At EUROCRYPT 2006, Kelsey and Kohno proposed the so-called chosen target forced-prefix (CTFP) preimage attack, where for any challenge prefix $P$, the attacker can generate a suffix $S$ such that $H(P\|S) = y$ for some hash value $y$ published in advance by the attacker. Consequently, the attacker can pretend to predict some event represented by $P$ she did not know before, and thus this type of attack is also known as the Nostradamus attack. At ASIACRYPT 2022, Benedikt et al. convert Kelsey et al.'s attack to a quantum one, reducing the time complexity from $\mathcal{O}(\sqrt{n}\cdot 2^{2n/3})$ to $\mathcal{O}(\sqrt[3]{n} \cdot 2^{3n/7})$. CTFP preimage attack is less investigated in the literature than (second-)preimage and collision attacks and lacks dedicated methods. In this paper, we propose the first dedicated Nostradamus attack based on the meet-in-the-middle (MITM) attack, and the MITM Nostradamus attack could be up to quadratically accelerated in the quantum setting.
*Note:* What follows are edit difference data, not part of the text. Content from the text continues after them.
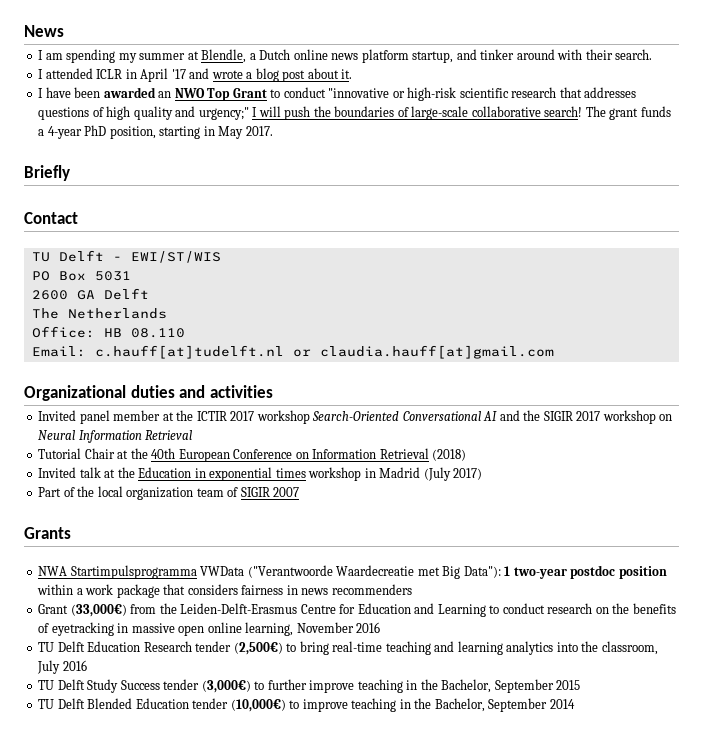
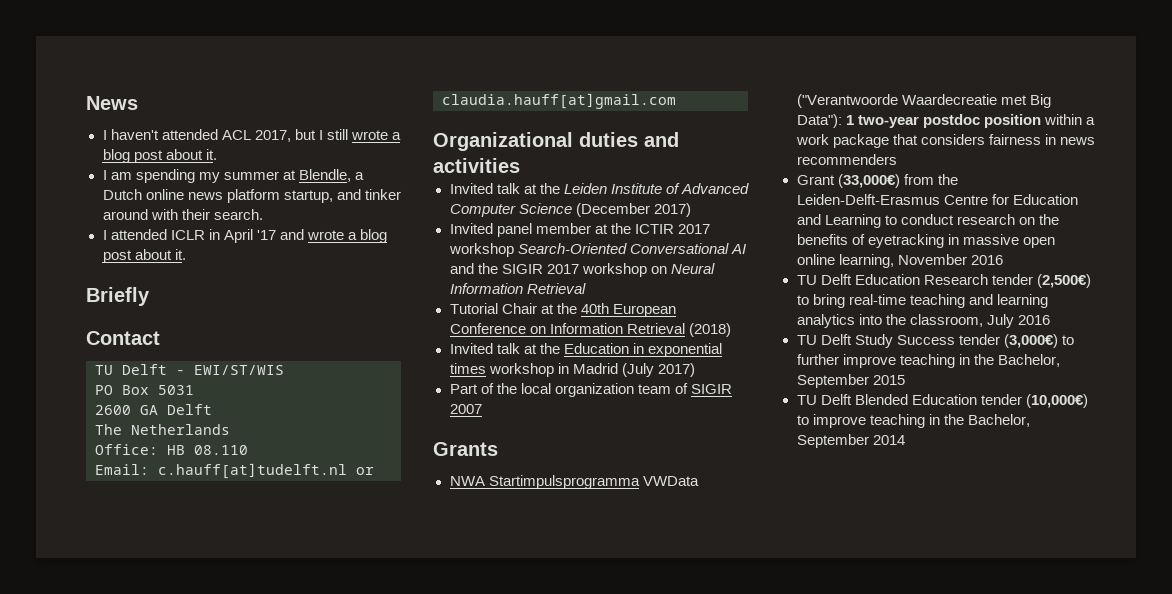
(64, 31) none -> [102,129,401,142] [102,149,217,163] // I haven't attended ACL 2017, but I still wrote a blog post about it.
[38,87,637,101] [38,106,671,120] [38,125,273,139] // I have been awarded an NWO Top Grant to conduct "innovative or high-risk scientific research that addresses questions of high quality and urgency;" I will push the boundaries of large-scale collaborative search! The grant funds a 4-year PhD position, starting in May 2017. -> (186, 254) none
(273, 391) none -> [449,183,749,194] [449,203,691,217] // Invited talk at the Leiden Institute of Advanced Computer Science (December 2017)

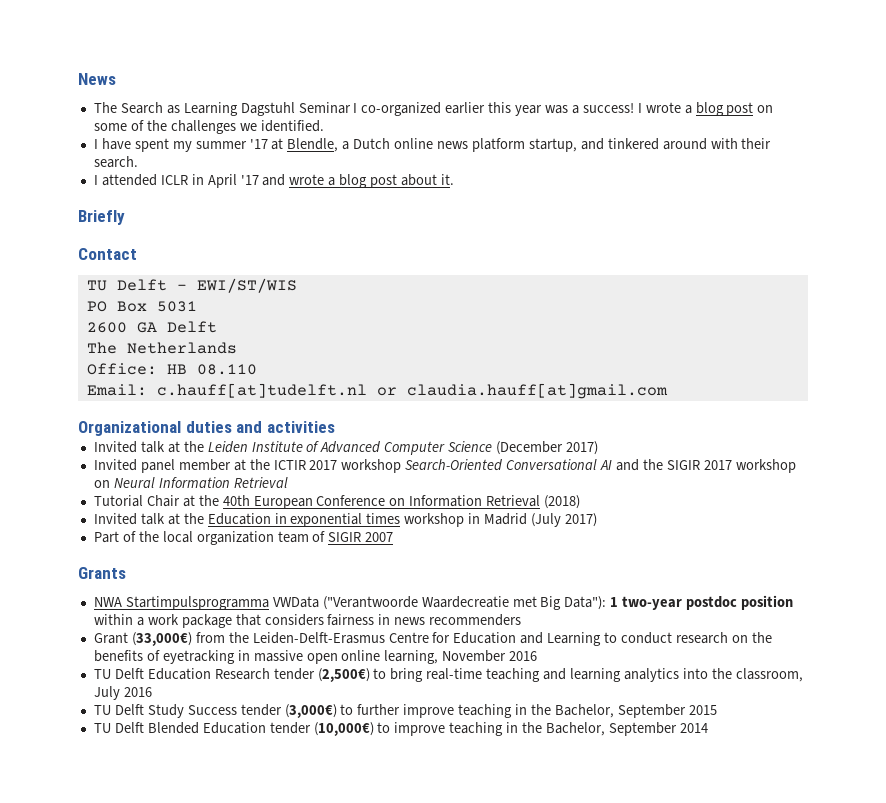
[102,129,401,142] [102,149,217,163] [102,169,195,183] I haven't attended ACL 2017, but I still wrote a blog post about it. // I am spending -> [93,102,774,116] [93,120,324,134] [93,138,169,152] The Search as Learning Dagstuhl Seminar I co-organized earlier this year was a success! I wrote a blog post on some of the challenges we identified. // I have spent
(279, 175) none -> [249,139,268,149] '17
[364,189,401,200] tinker -> [607,138,659,150] tinkered

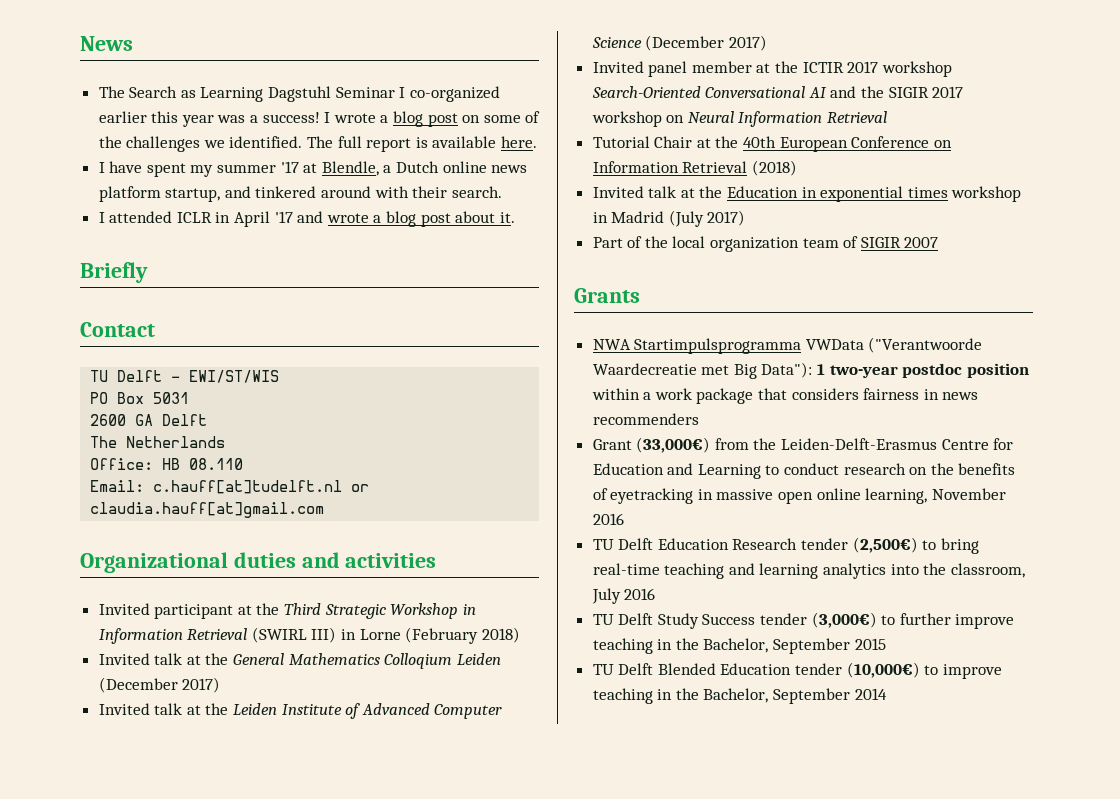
(324, 126) none -> [307,136,538,152] The full report is available here.
(335, 427) none -> [98,603,476,619] [98,627,520,644] [98,653,501,669] [98,677,221,693] // Invited participant at the Third Strategic Workshop in Information Retrieval (SWIRL III) in Lorne (February 2018) // Invited talk at the General Mathematics Colloqium Leiden (December 2017)

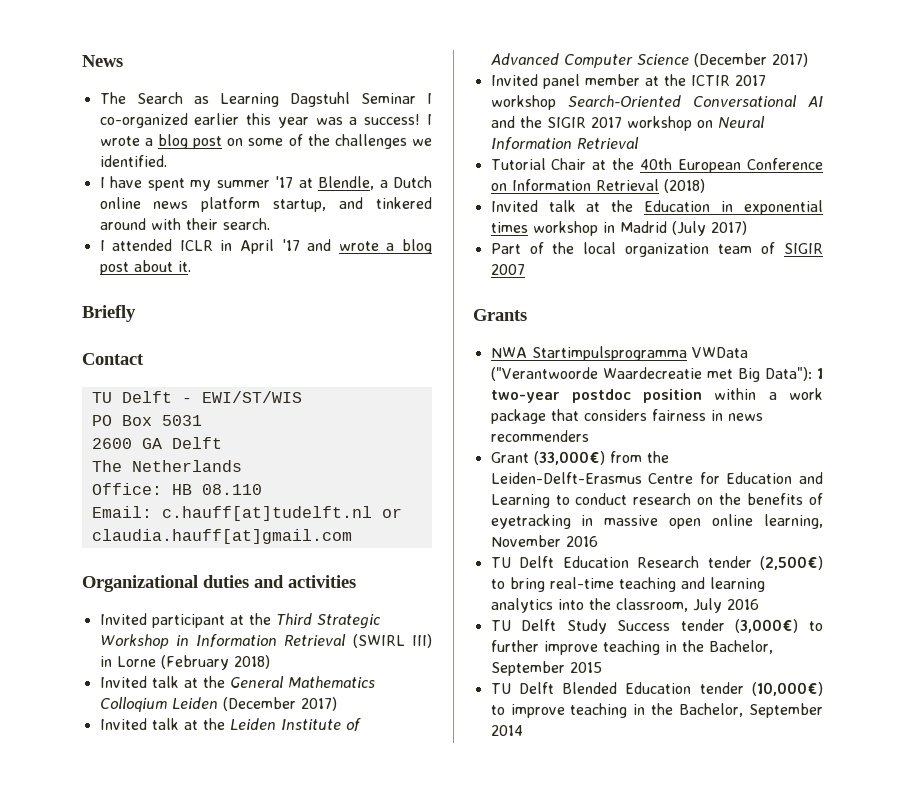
[307,136,538,152] The full report is available here. -> (167, 161) none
According to the recent works on MITM preimage attacks on AES-like hashing, we build an automatic tool to search for optimal MITM Nostradamus attacks and model the tradeoff between the offline and online phases. We apply our method to AES-MMO and Whirlpool, and obtain the first dedicated attack on round-reduced version of these hash functions. Our method and automatic tool are applicable to other AES-like hashings.